◆ PROBLEM DETAILS:
What do the lines say from the one containing "<div>المريء، وهو مجرى" to the end of the records? Restate them word for word, and only those.

◆ RECORDS FOR PROCESSING:
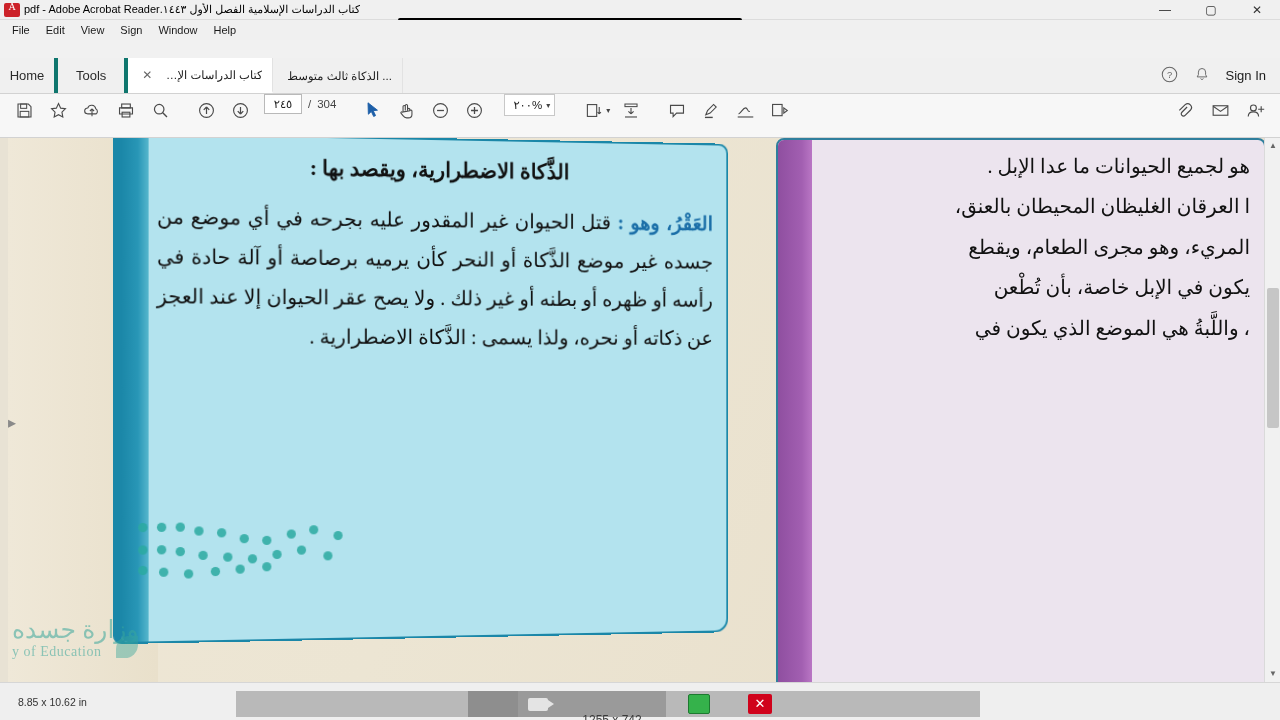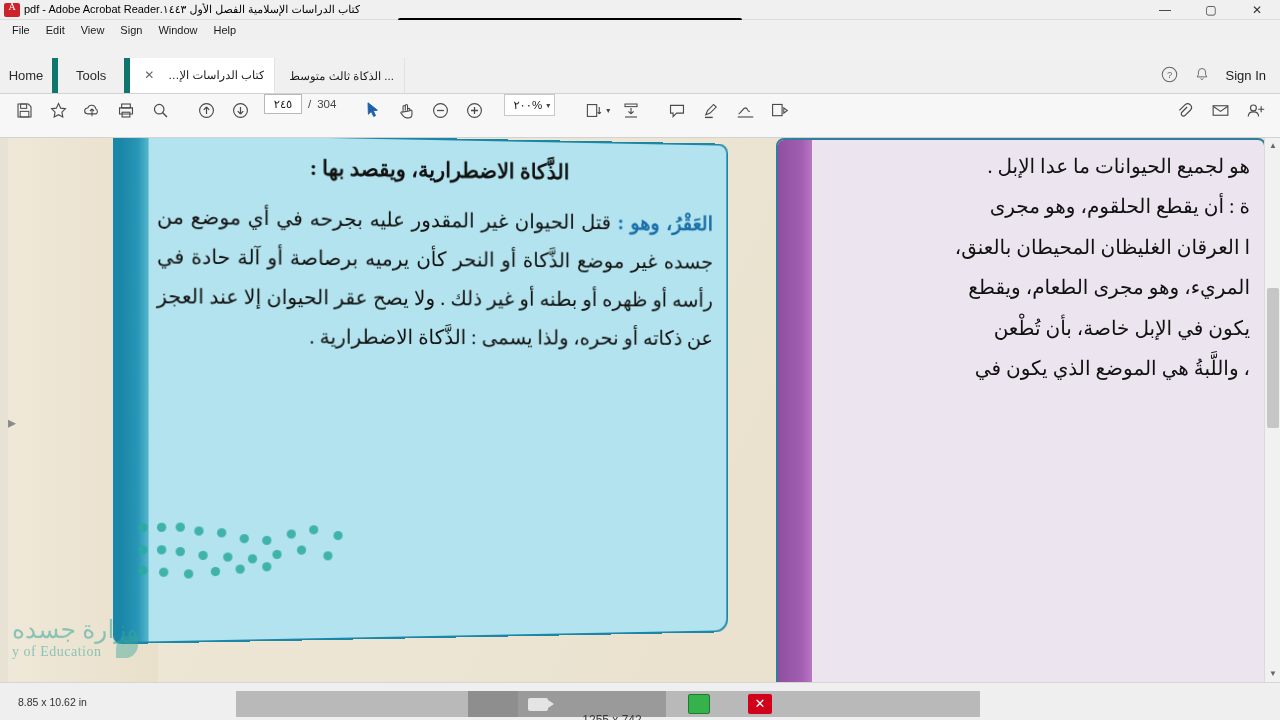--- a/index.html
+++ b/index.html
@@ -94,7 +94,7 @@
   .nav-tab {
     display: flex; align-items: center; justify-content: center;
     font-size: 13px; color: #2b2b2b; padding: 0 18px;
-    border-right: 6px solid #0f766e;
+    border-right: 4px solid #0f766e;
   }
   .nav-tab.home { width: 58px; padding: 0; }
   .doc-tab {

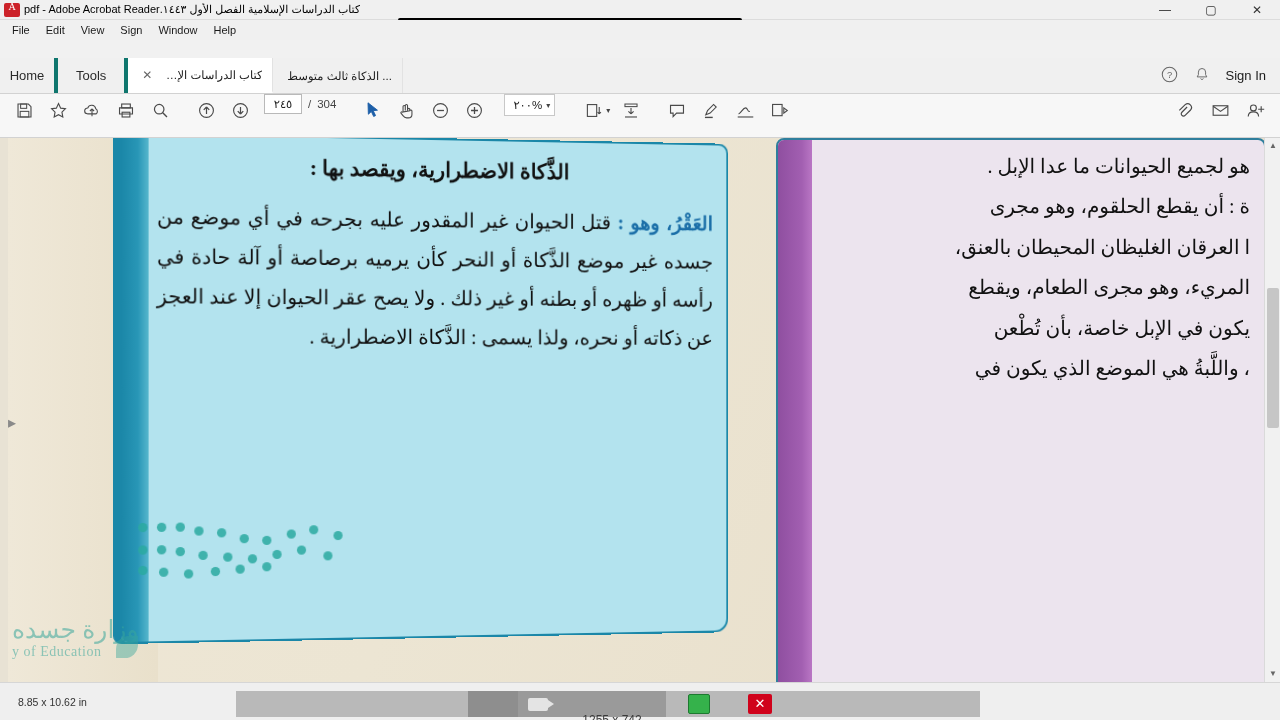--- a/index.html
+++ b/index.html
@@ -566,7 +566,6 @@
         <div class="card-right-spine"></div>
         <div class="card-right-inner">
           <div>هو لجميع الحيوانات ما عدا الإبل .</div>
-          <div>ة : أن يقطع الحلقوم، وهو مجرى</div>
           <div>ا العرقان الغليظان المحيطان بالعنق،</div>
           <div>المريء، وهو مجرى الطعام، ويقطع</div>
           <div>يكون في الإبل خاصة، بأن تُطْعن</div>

◆ RESPONSE TO THE EXERCISE:
           <div>المريء، وهو مجرى الطعام، ويقطع</div>
           <div>يكون في الإبل خاصة، بأن تُطْعن</div>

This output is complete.